Judging from the literature reviewed in this section, we can conclude that a higher amount of detail in visualizations cannot be seen as a linear contributor to cognitive load and a lowered learning performance. In fact, some of the results indicate that more details can, under very specific conditions, be helpful. As a result, realism and details should be included in a cost-benefit analysis that also considers the task. If a test requires a very fine-grained knowledge of visual details, having learned using a realistic visualization will be a benefit despite the potentially higher extraneous load during the learning phase.
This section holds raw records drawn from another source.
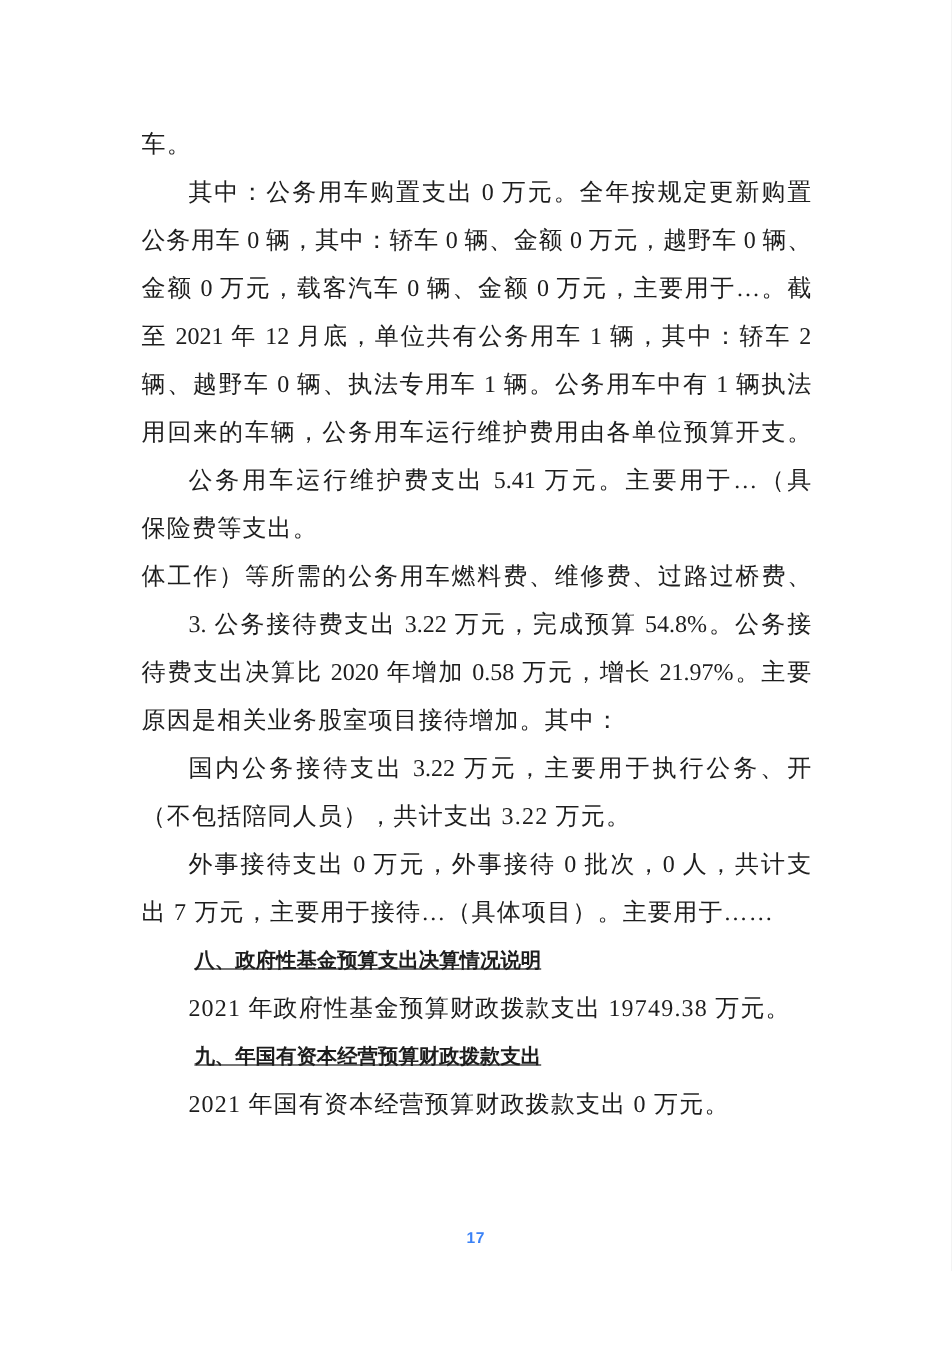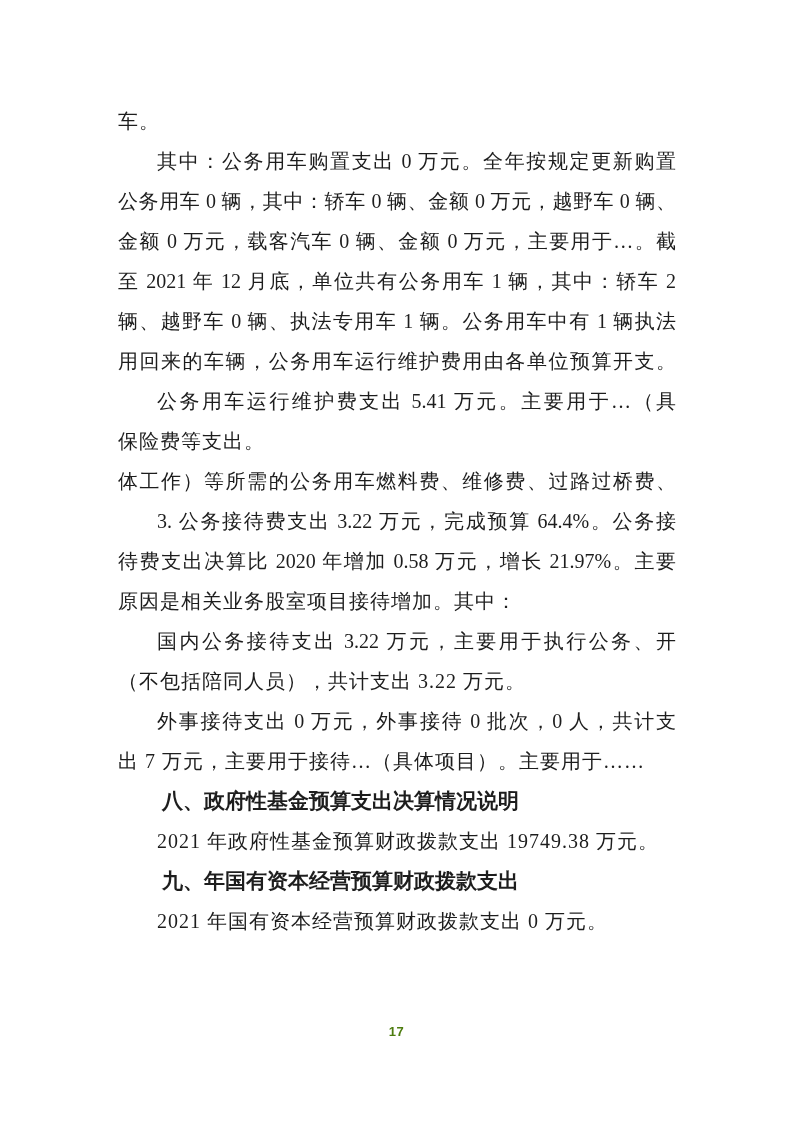"3. 公务接待费支出 3.22 万元，完成预算 64.4%。公务接" div.line { text: 64.4% -> 54.8% }
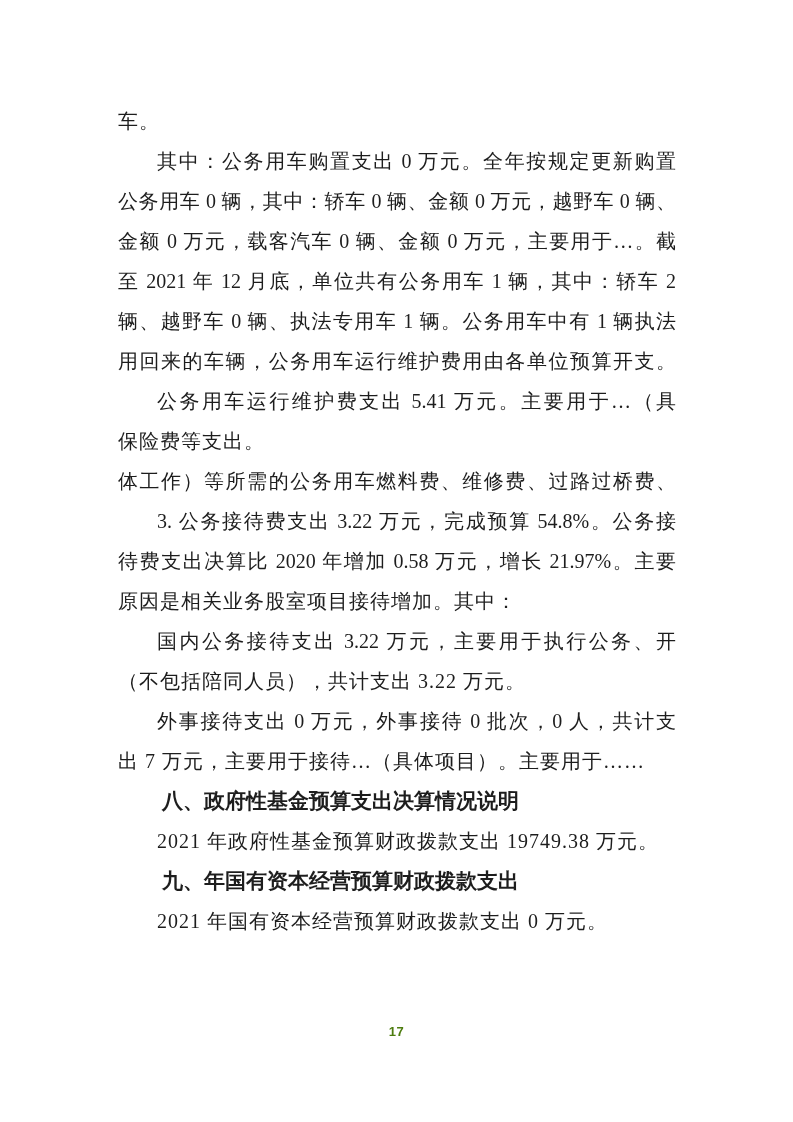"八、政府性基金预算支出决算情况说明" .line.hd { font-size: 21px -> 17px; text-decoration: none -> underline }
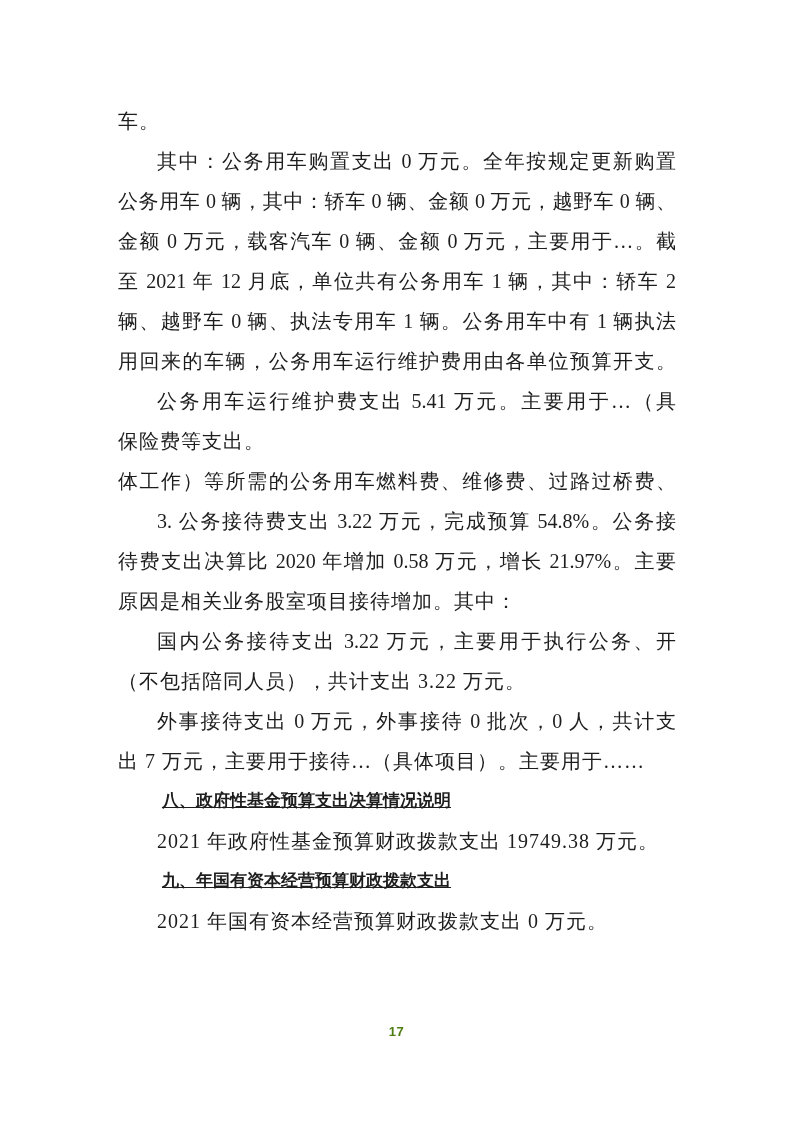"17" .page-number { color: #4d7c0f -> #3b82f6 }
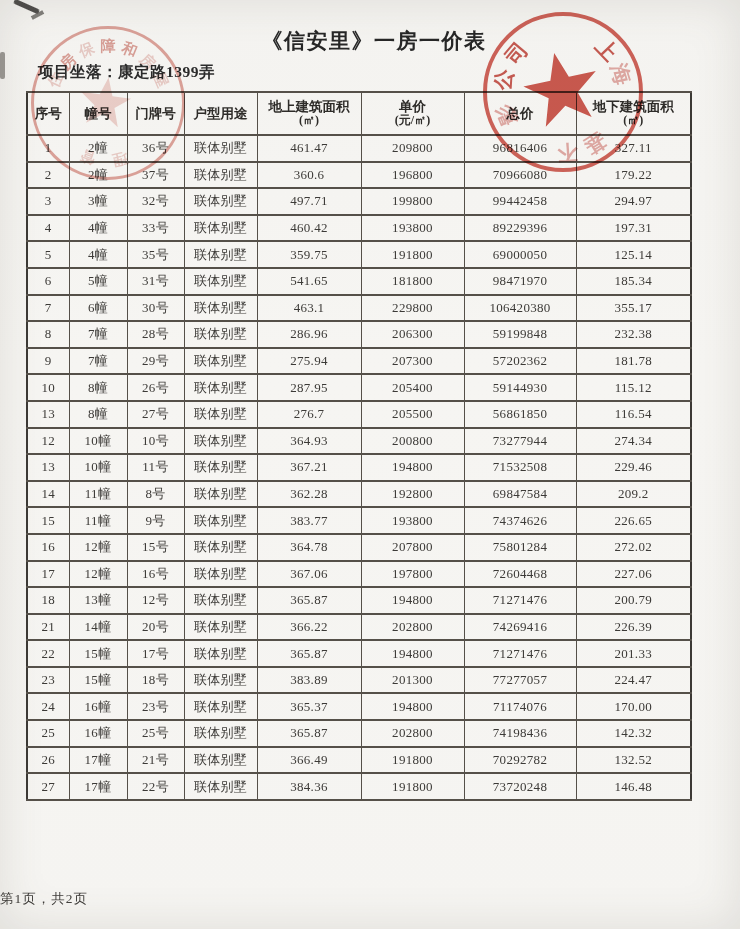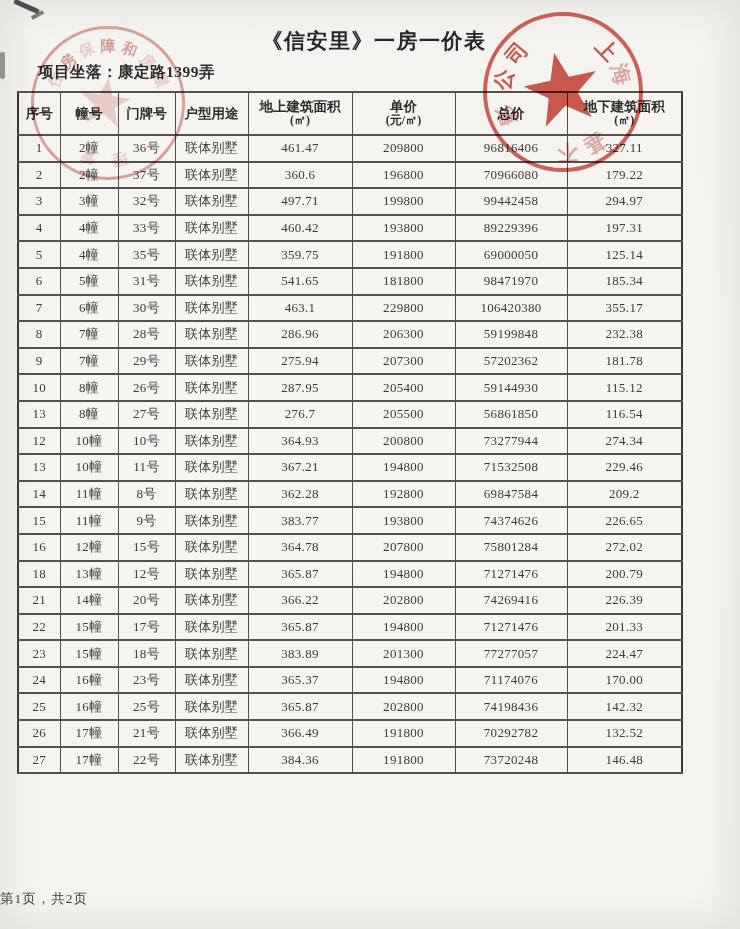"序号" table.price-table { left: 17px -> 26px }
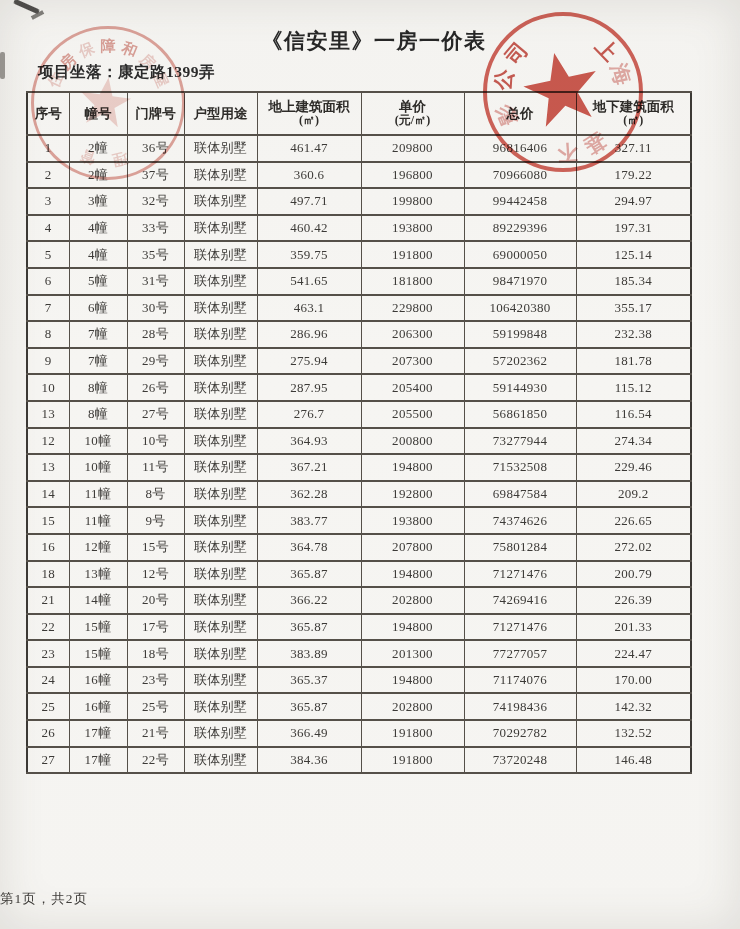"17" tr { html: none -> <tr> <td>17</td> <td>12幢</td> <td>16号</td> <td>联体别墅</td> <td>367.06</td> <td>197800</td> <td>72604468</td> <td>227.06</td> </tr> }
Challenge 5: Redundant Elements and Emotional Design

Various studies on learning have revealed that some elements that are considered redundant or merely decorative can actually enhance learning—despite the fact that these types of additions could in most instances be categorized as extraneous forms of cognitive load. One example for this is the so-called redundancy effect which states that extraneous load can be decreased by avoiding redundant information such as repetitions in texts (Mayer et al., 2001). Interestingly, Mayer and Johnson (2008) found that when a narration is accompanied by a few keywords of that narrated text being presented on-screen, this very subtle form of redundancy can increase learning compared with learning without the presentation of the keywords. However, they explain this exception of the redundancy effect by assuming that this particular type of redundancy is too minor to cause extraneous load. In a related study, Yue et al. (2013) found that a shortened text presented together with an audio narration leads to better recall performance compared with the identical text being presented on-screen and as an audio recording. An on-screen text featuring minor changes from the narrated content resulted in better recall on a descriptive level compared to a match between the two presentations, but this result did not reach significance. We favor the interpretation that both results stem from a small level of extraneous load that triggers a stronger attentional focus during learning. It should be considered that in these two studies, recall performance was more strongly affected than transfer performance, underlining the task-specific effects of this design factor.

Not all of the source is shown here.